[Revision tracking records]
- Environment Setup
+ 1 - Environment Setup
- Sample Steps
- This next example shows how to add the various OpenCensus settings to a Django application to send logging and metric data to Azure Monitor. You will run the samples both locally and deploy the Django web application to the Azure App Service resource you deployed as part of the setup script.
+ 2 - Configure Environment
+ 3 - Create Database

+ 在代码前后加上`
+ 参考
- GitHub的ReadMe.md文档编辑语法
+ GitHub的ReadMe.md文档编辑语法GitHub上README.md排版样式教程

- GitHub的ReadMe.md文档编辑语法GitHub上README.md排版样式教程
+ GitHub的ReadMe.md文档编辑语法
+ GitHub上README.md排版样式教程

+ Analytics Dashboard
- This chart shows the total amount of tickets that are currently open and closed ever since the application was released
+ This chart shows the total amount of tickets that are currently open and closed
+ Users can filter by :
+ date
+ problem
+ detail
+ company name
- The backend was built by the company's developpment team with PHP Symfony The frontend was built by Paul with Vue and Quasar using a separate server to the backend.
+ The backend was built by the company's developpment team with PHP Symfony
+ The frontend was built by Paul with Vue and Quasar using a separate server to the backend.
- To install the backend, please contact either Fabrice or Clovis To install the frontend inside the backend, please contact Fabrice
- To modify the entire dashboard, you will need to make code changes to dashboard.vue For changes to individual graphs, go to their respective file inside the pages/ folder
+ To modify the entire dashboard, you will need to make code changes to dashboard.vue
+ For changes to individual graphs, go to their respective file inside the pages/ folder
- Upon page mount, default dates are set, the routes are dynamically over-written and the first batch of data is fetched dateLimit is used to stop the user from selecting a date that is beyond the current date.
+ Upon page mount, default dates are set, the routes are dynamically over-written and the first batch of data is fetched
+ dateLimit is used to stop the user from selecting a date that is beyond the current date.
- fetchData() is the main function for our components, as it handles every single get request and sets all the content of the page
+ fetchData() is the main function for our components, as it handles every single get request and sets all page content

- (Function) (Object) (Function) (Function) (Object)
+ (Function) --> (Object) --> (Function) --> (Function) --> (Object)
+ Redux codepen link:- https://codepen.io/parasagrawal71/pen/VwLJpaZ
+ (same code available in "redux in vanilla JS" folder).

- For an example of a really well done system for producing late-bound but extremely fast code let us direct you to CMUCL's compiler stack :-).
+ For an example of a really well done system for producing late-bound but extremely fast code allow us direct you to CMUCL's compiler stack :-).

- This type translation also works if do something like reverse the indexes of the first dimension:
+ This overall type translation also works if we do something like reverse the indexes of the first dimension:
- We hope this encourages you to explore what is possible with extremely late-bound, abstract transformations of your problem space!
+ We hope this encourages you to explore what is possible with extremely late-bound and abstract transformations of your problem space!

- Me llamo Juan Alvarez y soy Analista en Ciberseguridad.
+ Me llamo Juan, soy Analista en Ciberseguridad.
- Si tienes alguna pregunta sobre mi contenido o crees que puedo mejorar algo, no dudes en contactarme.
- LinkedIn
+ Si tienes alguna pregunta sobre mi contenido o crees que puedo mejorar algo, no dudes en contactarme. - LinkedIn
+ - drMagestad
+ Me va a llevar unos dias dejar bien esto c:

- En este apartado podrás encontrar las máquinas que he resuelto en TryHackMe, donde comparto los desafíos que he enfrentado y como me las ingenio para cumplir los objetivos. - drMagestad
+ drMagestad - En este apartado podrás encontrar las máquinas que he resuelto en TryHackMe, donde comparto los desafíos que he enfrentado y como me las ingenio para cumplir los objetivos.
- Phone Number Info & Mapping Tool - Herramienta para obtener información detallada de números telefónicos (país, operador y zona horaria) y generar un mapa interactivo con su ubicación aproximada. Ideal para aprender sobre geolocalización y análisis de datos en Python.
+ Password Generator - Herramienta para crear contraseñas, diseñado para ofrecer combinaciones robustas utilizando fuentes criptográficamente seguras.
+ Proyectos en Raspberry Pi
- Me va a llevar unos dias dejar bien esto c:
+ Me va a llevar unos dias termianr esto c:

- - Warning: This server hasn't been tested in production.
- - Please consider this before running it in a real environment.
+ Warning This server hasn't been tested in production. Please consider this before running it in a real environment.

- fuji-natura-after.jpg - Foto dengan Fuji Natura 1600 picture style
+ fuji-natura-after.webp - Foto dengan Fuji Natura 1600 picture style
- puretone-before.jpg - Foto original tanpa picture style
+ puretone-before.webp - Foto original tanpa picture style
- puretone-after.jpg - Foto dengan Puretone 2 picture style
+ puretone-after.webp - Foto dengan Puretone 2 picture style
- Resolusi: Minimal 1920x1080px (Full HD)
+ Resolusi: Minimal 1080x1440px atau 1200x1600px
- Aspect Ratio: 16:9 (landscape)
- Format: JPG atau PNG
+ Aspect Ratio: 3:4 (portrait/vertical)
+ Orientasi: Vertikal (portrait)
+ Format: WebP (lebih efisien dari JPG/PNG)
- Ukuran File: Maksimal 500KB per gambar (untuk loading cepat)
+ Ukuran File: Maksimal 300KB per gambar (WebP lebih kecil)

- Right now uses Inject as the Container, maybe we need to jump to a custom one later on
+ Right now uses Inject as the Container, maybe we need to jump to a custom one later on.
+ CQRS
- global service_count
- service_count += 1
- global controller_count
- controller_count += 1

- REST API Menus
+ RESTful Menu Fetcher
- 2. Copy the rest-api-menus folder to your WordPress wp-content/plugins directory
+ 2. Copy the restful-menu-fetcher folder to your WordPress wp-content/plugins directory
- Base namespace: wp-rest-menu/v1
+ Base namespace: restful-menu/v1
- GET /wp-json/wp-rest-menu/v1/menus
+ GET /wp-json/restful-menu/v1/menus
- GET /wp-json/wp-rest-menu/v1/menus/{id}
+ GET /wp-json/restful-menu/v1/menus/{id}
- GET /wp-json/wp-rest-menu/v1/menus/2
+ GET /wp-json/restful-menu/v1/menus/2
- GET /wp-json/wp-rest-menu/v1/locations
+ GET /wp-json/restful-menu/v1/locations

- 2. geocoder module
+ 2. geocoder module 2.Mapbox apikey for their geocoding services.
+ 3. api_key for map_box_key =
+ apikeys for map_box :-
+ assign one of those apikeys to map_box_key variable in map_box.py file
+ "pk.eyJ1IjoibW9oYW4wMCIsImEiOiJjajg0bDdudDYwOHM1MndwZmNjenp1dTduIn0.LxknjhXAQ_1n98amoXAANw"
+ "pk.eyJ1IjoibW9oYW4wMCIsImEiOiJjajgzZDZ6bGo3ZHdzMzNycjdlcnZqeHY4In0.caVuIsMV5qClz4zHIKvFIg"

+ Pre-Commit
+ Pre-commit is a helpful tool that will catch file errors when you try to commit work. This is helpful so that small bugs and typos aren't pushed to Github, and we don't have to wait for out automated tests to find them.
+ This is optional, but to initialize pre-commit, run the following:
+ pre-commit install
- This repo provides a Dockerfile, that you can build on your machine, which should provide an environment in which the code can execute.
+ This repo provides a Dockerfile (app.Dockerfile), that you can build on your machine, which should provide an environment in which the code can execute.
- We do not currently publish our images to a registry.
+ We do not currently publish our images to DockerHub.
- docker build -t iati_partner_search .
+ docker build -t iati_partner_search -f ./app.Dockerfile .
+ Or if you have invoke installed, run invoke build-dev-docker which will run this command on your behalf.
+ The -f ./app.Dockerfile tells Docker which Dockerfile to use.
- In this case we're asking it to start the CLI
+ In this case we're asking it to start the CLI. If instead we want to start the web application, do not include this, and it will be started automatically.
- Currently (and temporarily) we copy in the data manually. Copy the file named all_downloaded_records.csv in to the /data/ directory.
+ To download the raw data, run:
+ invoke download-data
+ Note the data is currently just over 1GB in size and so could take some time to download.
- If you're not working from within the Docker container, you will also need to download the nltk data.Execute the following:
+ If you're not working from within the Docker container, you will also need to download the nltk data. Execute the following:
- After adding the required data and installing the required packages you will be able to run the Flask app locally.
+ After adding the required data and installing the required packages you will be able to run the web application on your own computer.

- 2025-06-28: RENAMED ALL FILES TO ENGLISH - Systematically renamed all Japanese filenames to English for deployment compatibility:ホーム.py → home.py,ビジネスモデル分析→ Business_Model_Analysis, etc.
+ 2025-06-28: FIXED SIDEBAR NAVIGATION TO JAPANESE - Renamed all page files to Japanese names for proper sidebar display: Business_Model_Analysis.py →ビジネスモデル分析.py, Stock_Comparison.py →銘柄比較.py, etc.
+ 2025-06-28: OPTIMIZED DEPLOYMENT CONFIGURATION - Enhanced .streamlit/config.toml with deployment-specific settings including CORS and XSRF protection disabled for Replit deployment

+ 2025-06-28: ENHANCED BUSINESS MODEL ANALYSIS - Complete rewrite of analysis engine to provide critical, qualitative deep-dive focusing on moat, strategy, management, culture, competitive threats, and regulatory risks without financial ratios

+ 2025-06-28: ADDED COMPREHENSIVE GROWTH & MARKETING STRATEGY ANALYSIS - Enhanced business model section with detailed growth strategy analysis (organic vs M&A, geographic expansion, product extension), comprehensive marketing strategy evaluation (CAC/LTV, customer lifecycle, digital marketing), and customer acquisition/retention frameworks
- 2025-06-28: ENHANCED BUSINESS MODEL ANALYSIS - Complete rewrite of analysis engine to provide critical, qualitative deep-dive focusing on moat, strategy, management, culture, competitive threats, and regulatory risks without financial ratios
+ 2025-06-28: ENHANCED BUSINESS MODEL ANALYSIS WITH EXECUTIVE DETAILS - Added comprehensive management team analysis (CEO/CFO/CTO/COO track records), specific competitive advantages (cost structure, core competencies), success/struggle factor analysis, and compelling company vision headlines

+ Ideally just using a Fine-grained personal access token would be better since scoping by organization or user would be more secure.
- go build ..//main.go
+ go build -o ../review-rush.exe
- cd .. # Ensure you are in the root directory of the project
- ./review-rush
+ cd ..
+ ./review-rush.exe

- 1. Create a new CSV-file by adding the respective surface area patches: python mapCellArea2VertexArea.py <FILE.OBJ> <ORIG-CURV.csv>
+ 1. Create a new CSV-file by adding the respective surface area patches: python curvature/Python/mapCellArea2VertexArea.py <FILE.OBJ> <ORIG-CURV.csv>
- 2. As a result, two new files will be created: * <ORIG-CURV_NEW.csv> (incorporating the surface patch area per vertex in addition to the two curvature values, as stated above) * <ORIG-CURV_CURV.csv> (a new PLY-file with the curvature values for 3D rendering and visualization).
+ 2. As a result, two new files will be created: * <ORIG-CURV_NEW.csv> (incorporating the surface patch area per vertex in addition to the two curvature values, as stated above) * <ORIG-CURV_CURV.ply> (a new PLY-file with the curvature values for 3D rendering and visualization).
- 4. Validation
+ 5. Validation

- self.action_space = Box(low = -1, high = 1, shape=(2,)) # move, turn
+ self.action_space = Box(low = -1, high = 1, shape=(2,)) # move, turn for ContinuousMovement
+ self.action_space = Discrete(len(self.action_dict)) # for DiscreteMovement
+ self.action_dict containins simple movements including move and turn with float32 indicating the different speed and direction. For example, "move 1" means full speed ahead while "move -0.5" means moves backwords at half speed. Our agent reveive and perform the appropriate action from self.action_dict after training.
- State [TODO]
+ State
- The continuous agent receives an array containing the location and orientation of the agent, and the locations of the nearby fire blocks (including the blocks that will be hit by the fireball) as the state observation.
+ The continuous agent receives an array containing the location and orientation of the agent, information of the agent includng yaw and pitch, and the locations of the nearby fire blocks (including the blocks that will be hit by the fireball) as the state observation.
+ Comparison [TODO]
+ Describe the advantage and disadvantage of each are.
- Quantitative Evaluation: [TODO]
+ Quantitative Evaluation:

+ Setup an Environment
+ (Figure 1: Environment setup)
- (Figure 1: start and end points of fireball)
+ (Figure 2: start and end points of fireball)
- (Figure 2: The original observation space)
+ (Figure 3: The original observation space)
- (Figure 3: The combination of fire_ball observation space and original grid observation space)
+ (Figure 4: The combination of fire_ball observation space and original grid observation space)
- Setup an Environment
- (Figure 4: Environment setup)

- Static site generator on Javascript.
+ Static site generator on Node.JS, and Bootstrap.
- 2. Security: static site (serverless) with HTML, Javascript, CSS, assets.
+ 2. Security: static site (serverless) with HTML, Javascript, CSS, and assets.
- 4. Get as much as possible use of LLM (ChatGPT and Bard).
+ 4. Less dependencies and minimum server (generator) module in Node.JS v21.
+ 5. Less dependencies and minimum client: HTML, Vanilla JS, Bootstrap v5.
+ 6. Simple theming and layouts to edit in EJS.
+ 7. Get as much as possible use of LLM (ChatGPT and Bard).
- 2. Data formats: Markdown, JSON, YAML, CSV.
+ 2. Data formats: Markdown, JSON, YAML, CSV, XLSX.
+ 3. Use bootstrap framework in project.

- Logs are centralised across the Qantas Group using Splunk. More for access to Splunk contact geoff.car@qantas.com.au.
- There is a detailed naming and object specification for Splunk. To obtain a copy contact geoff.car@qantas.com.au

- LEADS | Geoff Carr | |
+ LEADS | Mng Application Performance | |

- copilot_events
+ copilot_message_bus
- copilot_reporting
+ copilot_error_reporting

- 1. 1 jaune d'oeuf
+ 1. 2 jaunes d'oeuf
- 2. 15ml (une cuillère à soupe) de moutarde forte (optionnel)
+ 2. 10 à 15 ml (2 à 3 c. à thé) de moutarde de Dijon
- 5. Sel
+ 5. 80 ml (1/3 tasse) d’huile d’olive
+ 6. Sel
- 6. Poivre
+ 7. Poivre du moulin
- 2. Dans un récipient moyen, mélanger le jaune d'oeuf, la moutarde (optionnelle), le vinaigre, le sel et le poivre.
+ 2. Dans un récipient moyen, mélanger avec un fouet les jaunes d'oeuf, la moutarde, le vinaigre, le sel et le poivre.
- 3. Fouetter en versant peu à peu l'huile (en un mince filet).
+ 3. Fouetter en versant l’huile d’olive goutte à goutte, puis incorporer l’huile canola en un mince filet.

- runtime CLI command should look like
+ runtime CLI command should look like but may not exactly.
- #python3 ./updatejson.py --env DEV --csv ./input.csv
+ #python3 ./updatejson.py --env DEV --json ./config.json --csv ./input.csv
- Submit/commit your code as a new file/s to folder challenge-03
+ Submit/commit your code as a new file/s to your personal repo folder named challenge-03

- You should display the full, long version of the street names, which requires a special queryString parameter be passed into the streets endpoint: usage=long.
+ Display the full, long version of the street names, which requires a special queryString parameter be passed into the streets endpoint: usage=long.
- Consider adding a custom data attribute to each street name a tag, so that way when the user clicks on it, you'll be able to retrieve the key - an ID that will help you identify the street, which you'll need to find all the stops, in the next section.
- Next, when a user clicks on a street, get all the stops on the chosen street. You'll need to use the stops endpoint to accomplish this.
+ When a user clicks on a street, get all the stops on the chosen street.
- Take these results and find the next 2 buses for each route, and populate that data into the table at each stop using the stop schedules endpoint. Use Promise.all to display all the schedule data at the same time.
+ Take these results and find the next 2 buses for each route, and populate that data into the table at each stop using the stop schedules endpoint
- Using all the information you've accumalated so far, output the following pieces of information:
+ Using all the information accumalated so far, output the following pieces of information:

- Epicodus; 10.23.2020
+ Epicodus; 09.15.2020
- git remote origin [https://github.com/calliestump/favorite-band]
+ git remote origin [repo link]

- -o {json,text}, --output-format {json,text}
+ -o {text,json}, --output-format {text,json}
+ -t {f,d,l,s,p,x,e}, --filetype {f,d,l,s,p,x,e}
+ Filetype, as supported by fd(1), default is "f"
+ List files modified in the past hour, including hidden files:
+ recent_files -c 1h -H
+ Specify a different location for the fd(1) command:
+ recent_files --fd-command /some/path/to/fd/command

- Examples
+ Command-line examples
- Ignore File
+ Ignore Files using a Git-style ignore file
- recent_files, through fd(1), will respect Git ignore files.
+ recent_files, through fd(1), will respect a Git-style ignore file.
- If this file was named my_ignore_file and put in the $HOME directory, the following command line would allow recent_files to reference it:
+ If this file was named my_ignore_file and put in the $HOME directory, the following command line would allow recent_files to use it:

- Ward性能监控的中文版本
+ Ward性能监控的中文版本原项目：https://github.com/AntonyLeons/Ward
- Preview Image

ABOUT THIS EXERCISE - Beginning with the line above that contains "- copilot_reporting", copy each line exactly up to and including the line that contains "Poivre du moulin", and go no further.

WRITTEN ANSWER -
- copilot_reporting
+ copilot_error_reporting

- 1. 1 jaune d'oeuf
+ 1. 2 jaunes d'oeuf
- 2. 15ml (une cuillère à soupe) de moutarde forte (optionnel)
+ 2. 10 à 15 ml (2 à 3 c. à thé) de moutarde de Dijon
- 5. Sel
+ 5. 80 ml (1/3 tasse) d’huile d’olive
+ 6. Sel
- 6. Poivre
+ 7. Poivre du moulin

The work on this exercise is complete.